• [Given records]
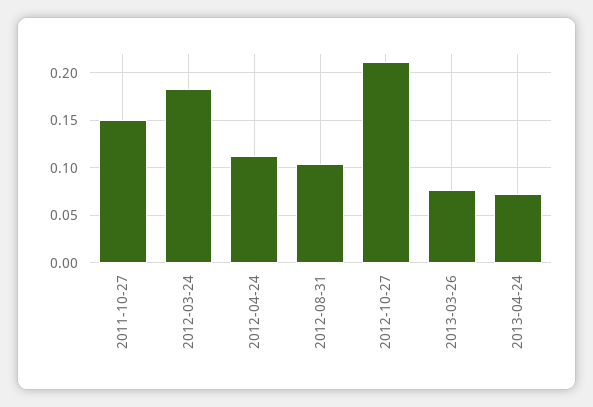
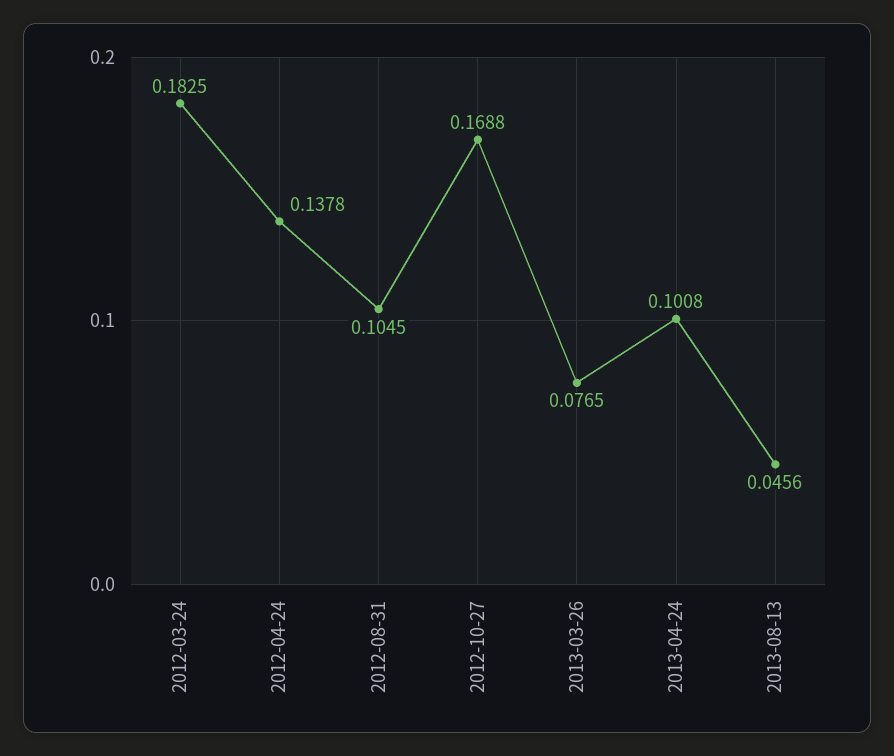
2011-10-27: 0.15 -> none
2012-04-24: 0.11 -> 0.1378
2012-10-27: 0.21 -> 0.1688
2013-04-24: 0.07 -> 0.1008
2013-08-13: none -> 0.0456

• [Work task] Every entry above is to be repeated word for word, with all pictures omitted.

• [Expected answer]
2011-10-27: 0.15 -> none
2012-04-24: 0.11 -> 0.1378
2012-10-27: 0.21 -> 0.1688
2013-04-24: 0.07 -> 0.1008
2013-08-13: none -> 0.0456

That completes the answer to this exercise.